É um projeto da Universidade do Minho e da Universidade de Memphis (EUA) com formação em terapia construtivista do luto financiado pela Fundação Portuguesa para a Ciência e Tecnologia, pelo que o paciente não paga as consultas.
Luto sem corpo
O luto existe até nos casos em que o corpo de um ente querido nunca seja encontrado, como na situação de Rui Pedro. «Em todas as culturas há rituais de luto e não é por acaso. Ver o corpo, ir a um velório ou funeral é importante para poder aceitar a perda.
«Quando o corpo nunca é encontrado, ainda que se saiba que a maior probabilidade é a de que o ente querido esteja morto, o não confronto com a realidade da morte dificulta o luto.
«Este processo fica adiado na expectativa de um reencontro. E neste sentido, sim, a esperança desse reencontro interfere no luto. As pessoas podem manter comportamento de busca incessante e são as que, com frequência, têm a sensação de que veem a pessoa que perderam na rua, quando se cruzam com alguém com características semelhantes às do desaparecido», explicam os especialistas das consultas de luto do Hospital de Stª Maria, Filomena Sousa e Carlos Góis.
«Dizem que tudo chega com o tempo para quem sabe esperar. Não sei se acredito! Não sei se vivi, mas tento, de todas as formas, não destruir as rotinas que me acalmam a alma. Eu queria devorar a vida, mas já não tenho forças físicas. Nunca aceitarei a dependência total. Aí, morrerei, como uma flor não regada», confessa Filomena Teixeira, mãe de Rui Pedro.
Aceitar e despedir-se
A fase de luto a que se chama de «confronto e conexão é a que muitos autores chamam, excessivamente, de ‘depressão’», explicam os especialistas. Será esta a fase por que passa Anabela Pereira, mãe de Tiago, vítima na Tragédia do Meco.
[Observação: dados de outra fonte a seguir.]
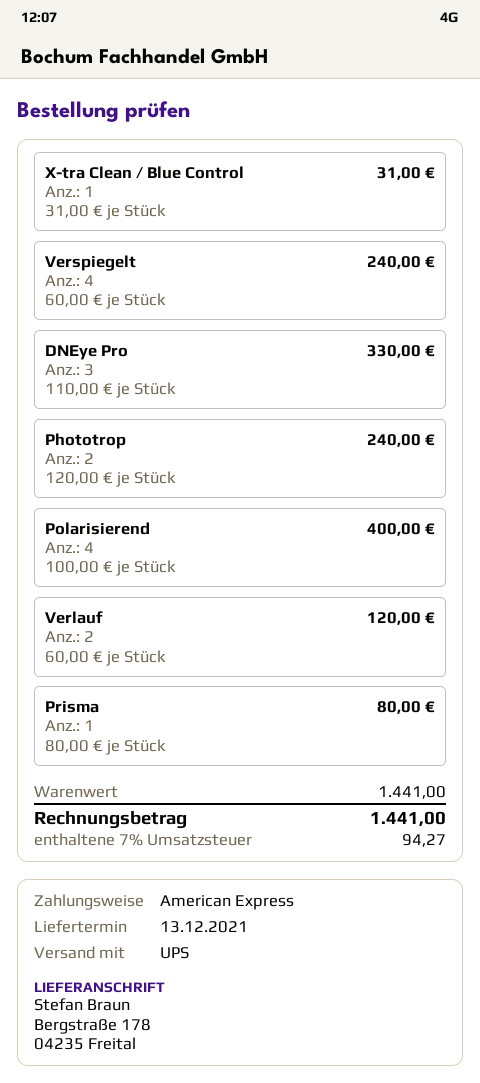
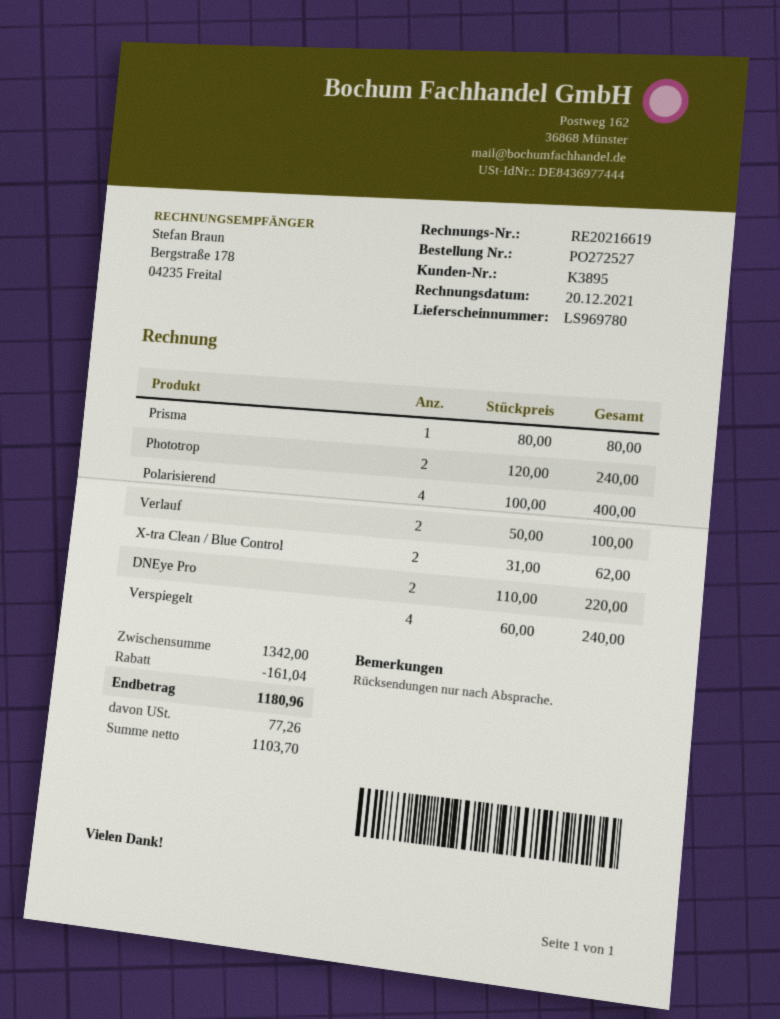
X-tra Clean / Blue Control: 1 x 31.00 = 31.00 -> 2 x 31.00 = 62.00
DNEye Pro: 3 x 110.00 = 330.00 -> 2 x 110.00 = 220.00
Verlauf: 2 x 60.00 = 120.00 -> 2 x 50.00 = 100.00
subtotal: 1441.00 -> 1342.00
discount: none -> 161.04
tax: 94.27 -> 77.26
total: 1441.00 -> 1180.96

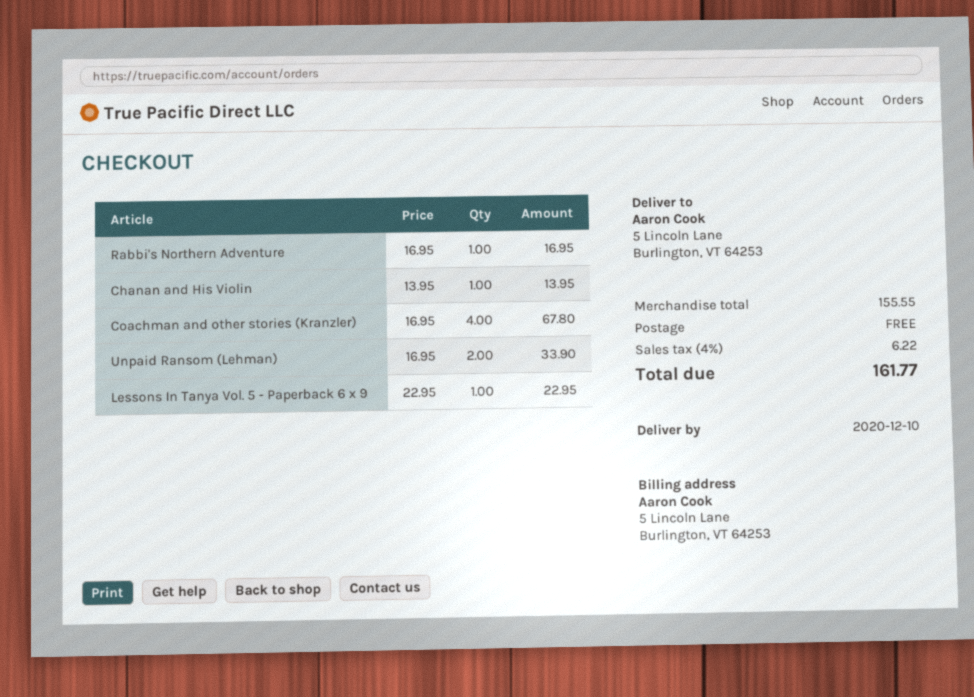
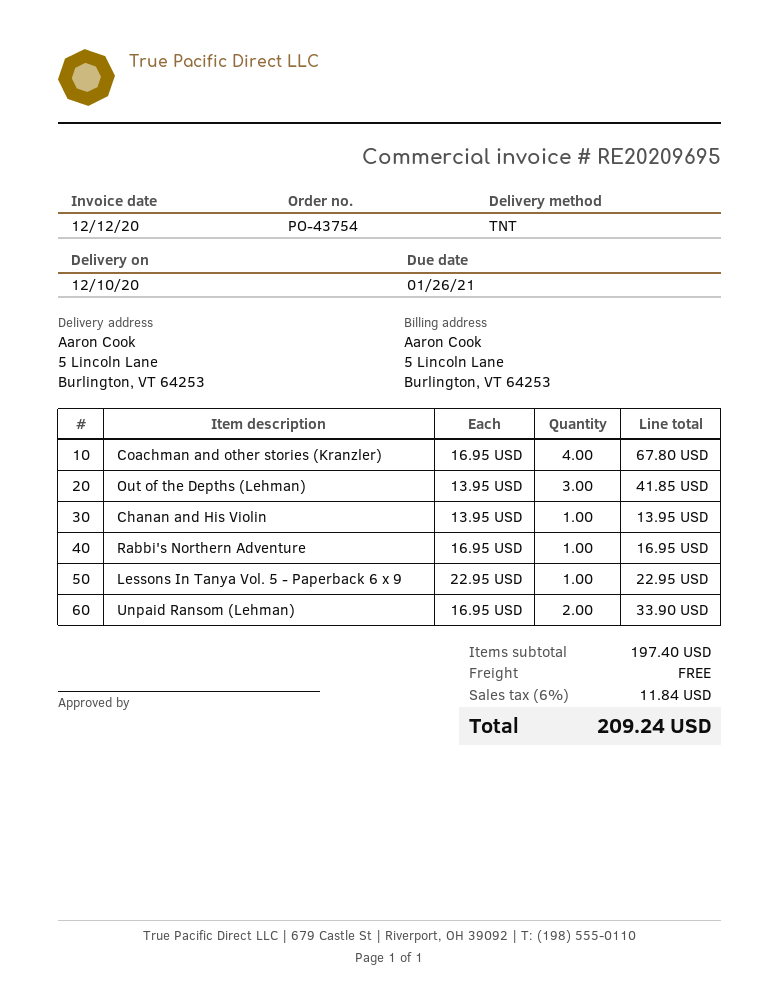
Out of the Depths (Lehman): none -> 3 x 13.95 = 41.85
subtotal: 155.55 -> 197.40
tax: 4% = 6.22 -> 6% = 11.84
total: 161.77 -> 209.24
«O choque de ouvir do outro lado da linha ‘ligue a TV e veja a SIC Notícias’ e ver o que estava a acontecer… Éramos almas gémeas. E foi o terror… Às 17h00 confirmam-me que é o meu menino que está na morgue…
«Foram os piores momentos da minha vida, com desmaios, injeções… Mas o pior estava para vir, o velório, o funeral, todo acompanhado pelas grandes amigas que tenho (elas sabem quem são), até à hora da despedida final, a entrada para a cremação.
«Morri ali, sentada à porta do crematório. Dormi na cama do meu filho agarrada às coisas dele, da camisa com o cheirinho dele, até à Missa do 7.º Dia», conta-nos, destroçada, três anos após a perda.
Nesta altura, geram-se «representações internas do falecido, o que permite que se possam cortar laços exteriores (desmanchar um quarto, guardar fotografias, etc.) porque a pessoa mantém vínculo com o falecido internamente (pode, por exemplo, adquirir-se um comportamento característico do ente querido e assim mantê-lo presente de forma simbólica na sua vida)», esclarece Filomena Sousa, psicóloga.